À 36 ans, le chef vient de connaître une année faste : le restaurant le 1741 a obtenu une étoile au guide Michelin, et sa winstub, Le Tire-Bouchon, fête plus de dix ans de gourmandises. Autoportrait.

Publié le 31 octobre 2014 à 16:58

"Je suis un cuisinier, un gueulard, surtout pas un homme d'affaires. Le métier de restaurateur, il faut l'avoir dans le sang, le faire avec coeur.

Je viens d'un milieu modeste, je ne suis pas diplômé. J'ai dû me battre pour concrétiser des projets qui semblent complètement dingues. Le travail, la régularité, la détermination, la persévérance ont payé. Je me suis fait seul.

J'ai grandi en Lorraine. J'étais l'aîné d'une fratrie de quatre, notre famille était dure. Les compliments ne venaient pas facilement, aujourd'hui encore. On n'avait rien, les huissiers étaient régulièrement à la porte.

Mon père et mon parrain étaient restaurateurs. Ma grand-mère, une excellente cuisinière. Ce sont eux qui m'ont donné le goût de ce métier. À 5 ans, j'étais déjà derrière les fourneaux à éplucher les légumes. Gamin, je rêvais, comme mon parrain avant moi, d'aller au lycée hôtelier d'Illkirch-Graffenstaden. Mon père était contre : l'école coûtait trop cher. Mais j'y suis arrivé. Je suis un battant, quand je veux quelque chose, je l'ai.

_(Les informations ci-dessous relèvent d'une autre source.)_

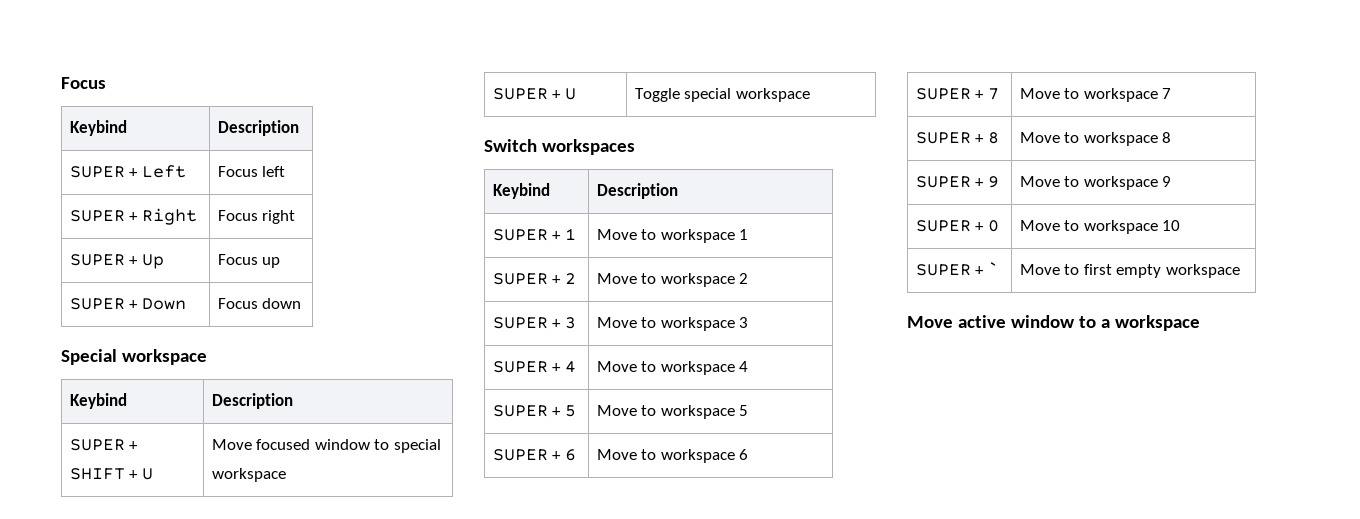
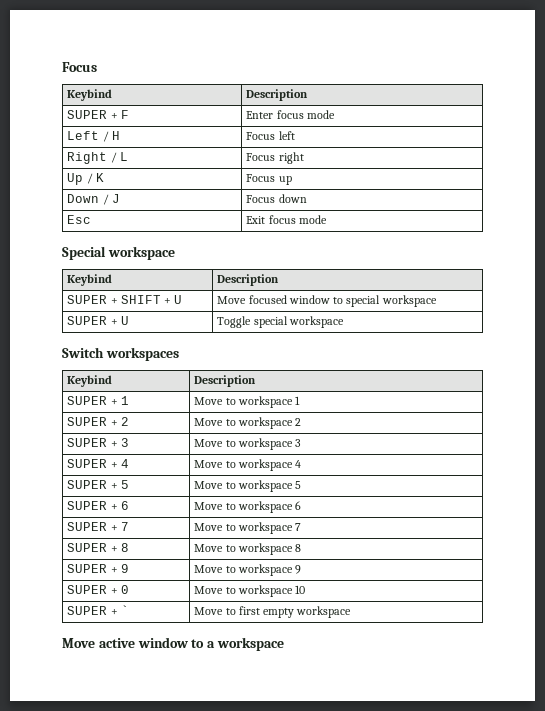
- SUPER + Left | Focus left
+ SUPER + F | Enter focus mode
+ Left / H | Focus left
- SUPER + Right | Focus right
+ Right / L | Focus right
- SUPER + Up | Focus up
+ Up / K | Focus up
- SUPER + Down | Focus down
+ Down / J | Focus down
+ Esc | Exit focus mode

À 14 ans, je suis arrivé sans le sou à Strasbourg. J'ai fait des extras au Crocodile, au Sofitel, et j'ai travaillé tous les week-ends pendant quatre ans au restaurant au Bord du Rhin, à Gerstheim, chez les parents de mon ami Stéphane Riss (mon associé au Meiselocker). J'ai été pris en main par son père ; il m'a dressé : j'étais arrogant. Chez eux, j'ai appris autant la cuisine que la salle. La polyvalence, c'est ce qui m'a permis d'aller vite. 

J'ai franchi les portes qui s'entrouvraient. À 19 ans, j'ai été embauché par Lionel Wurms, en tant qu'assistant de direction à la brasserie de la Bourse. Là, je me suis fait mon réseau : je chopais les cartes de visite des notaires, des avocats et des banquiers qui mangeaient-là. Au bout de trois ans, j'ai eu envie de monter ma propre affaire. En septembre 2002, un agent immobilier est venu me voir. Il m'a dit : "J'ai une affaire en location-gérance à vous proposer." C'était la winstub Le Tire-Bouchon. J'ai sauté sur l'occasion.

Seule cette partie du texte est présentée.